■ DATA TO PROCESS ■
◇ ◇ ◇ ◇ ◇

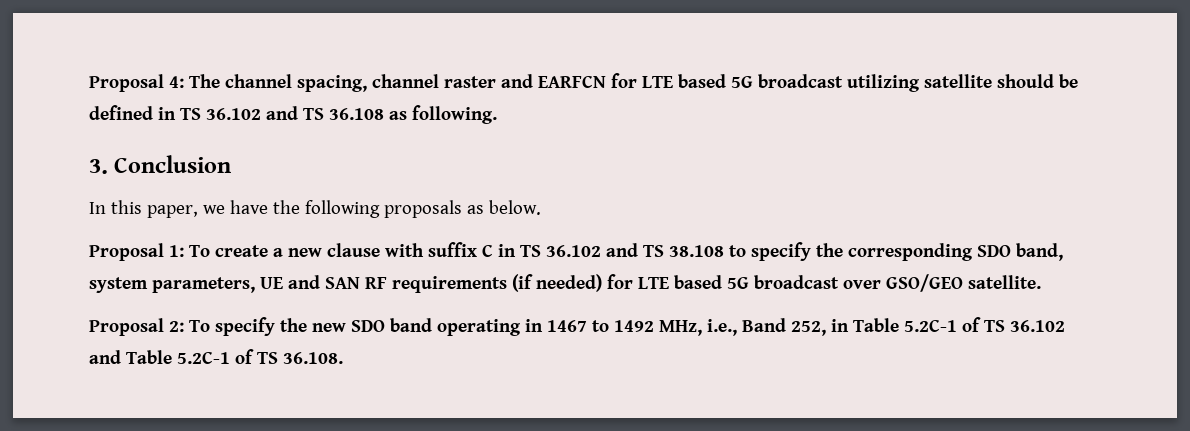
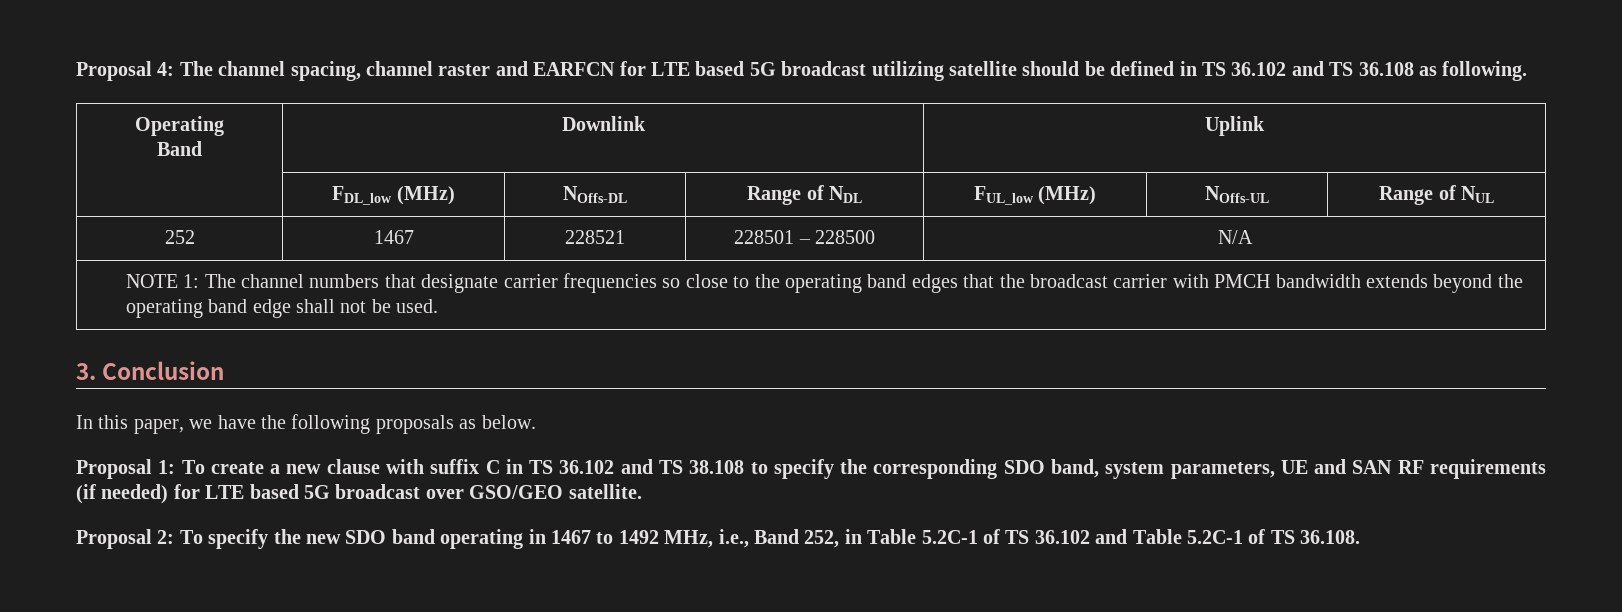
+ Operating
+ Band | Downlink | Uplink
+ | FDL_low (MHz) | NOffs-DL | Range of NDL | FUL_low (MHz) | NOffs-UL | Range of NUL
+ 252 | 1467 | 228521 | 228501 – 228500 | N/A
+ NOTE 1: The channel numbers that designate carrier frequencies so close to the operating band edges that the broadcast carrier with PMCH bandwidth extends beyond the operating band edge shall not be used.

◇ ◇ ◇ ◇ ◇

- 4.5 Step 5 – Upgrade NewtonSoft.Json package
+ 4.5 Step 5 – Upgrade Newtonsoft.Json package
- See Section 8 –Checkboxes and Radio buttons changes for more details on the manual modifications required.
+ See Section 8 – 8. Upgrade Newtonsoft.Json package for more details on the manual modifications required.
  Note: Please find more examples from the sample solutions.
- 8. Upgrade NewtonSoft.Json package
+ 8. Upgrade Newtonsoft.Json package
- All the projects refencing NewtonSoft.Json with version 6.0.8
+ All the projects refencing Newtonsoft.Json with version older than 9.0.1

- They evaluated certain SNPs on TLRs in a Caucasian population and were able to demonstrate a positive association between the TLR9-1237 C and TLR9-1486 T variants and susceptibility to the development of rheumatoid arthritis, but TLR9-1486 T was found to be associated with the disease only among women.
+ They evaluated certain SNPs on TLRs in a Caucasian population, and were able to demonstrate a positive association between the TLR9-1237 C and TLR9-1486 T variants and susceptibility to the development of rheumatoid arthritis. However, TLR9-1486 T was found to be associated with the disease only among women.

◇ ◇ ◇ ◇ ◇

■ ACTION ITEM ■
Please report all lines in the entries where "certain" appears.

■ RESPONSE TO THE TASK ■
- They evaluated certain SNPs on TLRs in a Caucasian population and were able to demonstrate a positive association between the TLR9-1237 C and TLR9-1486 T variants and susceptibility to the development of rheumatoid arthritis, but TLR9-1486 T was found to be associated with the disease only among women.
+ They evaluated certain SNPs on TLRs in a Caucasian population, and were able to demonstrate a positive association between the TLR9-1237 C and TLR9-1486 T variants and susceptibility to the development of rheumatoid arthritis. However, TLR9-1486 T was found to be associated with the disease only among women.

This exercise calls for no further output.